By deleting the invalid partition, this enabled the libparted library to read the partition table and provide the information to GParted.  Otherwise libparted passes the error to GParted and no further partition editing is permitted.

justinmteal wrote:

i read in another post where you used dd to fix someone else's similar problem, and you asked whether the "align to cylinders" was checked.  is this important?

It depends on what the problem was exactly.  There used to be some problems with GParted needlessly moving the start of a partition when "align to cylinders" was checked.  This problem was fixed quite a while ago and no longer applies.

Current operating systems do not have to be aligned to cylinders to work.  This was not the case back in the days of MS-DOS.  So for most partitioning needs, I recommend using "align to MiB".

justinmteal wrote:

i've found that with a complex partitioning scheme, the only way to end up without random 1-2Mb unallocated areas in between partitions is to have it align to none.  is this bad?

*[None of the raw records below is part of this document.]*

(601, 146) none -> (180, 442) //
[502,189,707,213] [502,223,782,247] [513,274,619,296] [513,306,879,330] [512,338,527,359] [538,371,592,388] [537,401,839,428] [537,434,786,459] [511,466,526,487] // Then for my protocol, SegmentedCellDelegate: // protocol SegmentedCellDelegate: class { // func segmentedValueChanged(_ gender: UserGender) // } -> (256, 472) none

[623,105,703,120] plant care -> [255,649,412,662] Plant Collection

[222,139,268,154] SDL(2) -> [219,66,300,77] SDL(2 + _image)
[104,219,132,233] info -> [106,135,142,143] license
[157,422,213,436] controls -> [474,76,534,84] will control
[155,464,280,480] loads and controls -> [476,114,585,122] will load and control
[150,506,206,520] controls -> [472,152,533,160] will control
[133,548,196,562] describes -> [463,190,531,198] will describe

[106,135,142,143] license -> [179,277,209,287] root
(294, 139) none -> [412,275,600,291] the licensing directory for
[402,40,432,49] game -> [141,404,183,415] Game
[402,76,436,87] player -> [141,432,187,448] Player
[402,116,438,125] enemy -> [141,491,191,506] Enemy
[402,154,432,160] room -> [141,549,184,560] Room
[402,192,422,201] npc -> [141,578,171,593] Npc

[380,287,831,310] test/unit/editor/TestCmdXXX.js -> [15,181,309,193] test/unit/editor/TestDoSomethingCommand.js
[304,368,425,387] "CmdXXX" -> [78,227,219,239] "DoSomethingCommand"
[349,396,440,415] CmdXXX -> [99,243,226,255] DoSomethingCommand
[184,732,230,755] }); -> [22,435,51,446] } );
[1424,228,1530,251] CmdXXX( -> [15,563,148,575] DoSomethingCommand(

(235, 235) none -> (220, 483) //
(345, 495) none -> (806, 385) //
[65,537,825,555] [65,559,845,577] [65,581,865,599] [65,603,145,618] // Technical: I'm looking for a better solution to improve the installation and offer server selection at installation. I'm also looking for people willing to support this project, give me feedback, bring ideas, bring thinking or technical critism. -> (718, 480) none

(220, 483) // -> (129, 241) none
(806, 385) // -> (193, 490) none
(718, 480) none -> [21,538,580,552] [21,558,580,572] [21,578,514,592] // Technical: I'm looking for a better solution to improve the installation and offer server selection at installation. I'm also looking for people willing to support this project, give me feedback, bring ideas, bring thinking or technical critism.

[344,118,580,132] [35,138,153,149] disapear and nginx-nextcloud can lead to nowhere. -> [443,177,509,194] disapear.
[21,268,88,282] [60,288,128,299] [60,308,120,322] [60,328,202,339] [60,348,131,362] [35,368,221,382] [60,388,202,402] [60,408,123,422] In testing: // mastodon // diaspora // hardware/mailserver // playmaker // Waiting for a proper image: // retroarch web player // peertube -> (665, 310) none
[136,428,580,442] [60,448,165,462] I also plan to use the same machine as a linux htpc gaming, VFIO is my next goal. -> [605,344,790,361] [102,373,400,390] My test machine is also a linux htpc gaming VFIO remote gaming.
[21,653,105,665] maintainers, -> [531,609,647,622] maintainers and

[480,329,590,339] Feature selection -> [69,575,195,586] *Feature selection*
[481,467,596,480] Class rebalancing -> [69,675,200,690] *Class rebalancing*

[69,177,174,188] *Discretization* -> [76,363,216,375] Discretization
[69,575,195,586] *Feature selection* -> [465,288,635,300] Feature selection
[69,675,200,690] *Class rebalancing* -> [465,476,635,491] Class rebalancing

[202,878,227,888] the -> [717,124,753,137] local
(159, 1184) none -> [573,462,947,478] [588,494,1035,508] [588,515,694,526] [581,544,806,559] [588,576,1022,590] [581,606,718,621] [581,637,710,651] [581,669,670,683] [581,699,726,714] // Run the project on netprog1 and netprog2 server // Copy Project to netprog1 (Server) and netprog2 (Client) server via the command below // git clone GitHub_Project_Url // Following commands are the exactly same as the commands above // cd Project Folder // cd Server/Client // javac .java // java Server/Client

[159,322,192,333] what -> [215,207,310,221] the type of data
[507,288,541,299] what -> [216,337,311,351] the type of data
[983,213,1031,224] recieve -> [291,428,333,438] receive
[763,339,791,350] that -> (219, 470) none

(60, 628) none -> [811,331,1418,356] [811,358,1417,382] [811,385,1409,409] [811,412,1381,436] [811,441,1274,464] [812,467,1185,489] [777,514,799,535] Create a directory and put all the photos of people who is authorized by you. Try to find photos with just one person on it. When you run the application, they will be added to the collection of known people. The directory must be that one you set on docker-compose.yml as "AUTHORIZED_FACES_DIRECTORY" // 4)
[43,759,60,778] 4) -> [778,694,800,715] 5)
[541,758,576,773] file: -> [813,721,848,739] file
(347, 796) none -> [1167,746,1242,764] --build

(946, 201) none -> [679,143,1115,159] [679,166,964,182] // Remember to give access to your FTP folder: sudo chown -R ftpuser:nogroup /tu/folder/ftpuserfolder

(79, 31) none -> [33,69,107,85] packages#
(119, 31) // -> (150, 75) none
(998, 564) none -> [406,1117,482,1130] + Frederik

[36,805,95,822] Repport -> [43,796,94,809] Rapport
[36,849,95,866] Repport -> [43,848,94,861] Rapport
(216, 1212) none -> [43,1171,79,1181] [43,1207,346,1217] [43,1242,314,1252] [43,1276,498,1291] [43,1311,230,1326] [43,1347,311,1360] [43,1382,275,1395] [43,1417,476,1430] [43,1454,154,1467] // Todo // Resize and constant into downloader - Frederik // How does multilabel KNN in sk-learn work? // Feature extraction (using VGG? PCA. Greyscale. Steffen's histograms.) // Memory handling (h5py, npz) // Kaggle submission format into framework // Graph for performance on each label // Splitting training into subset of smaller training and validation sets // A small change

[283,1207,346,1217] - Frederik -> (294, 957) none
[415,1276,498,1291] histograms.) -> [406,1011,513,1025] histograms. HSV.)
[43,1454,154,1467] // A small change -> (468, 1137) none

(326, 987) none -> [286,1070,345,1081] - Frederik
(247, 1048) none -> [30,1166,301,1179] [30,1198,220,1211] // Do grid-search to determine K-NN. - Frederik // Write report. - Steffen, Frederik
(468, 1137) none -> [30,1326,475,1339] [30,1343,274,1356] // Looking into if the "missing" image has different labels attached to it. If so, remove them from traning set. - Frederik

When using "align to none", GParted will not guarantee to reserve space for items such as the Master Boot Record, or the Extended Boot Record.  As such I recommend you use "Align to MiB".

justinmteal wrote:

i'm assuming fdisk aligned me to sectors or cylinders? it didn't like that my partitions didn't end on a cylinder boundary, or at least found it worth mentioning.

It depends on which version of fdisk you used, and which command line parameters were passed.  Today's operating systems do not need to be aligned to cylinders.  I believe that the warning message has been moved from recent versions of fdisk.

justinmteal wrote:

next, when doing a lot of rearranging of partitions, would it be recommended to do one operation at a time, rather than, for example, resize, move, resize another, move another, etc.etc... ?

Performing one operation at a time is the most cautious way to proceed.  This is more important with NTFS file systems, because only Windows knows how to properly repair the file system after a change.  With other file systems this is not important.

justinmteal wrote:

I know i'm asking a lot and im sorry.  could you recommend some reading for me that may answer these questions?

The documentation on the GParted site is very useful.  You will find answers to your alignment questions in the GParted Manual.  The FAQ is helpful too.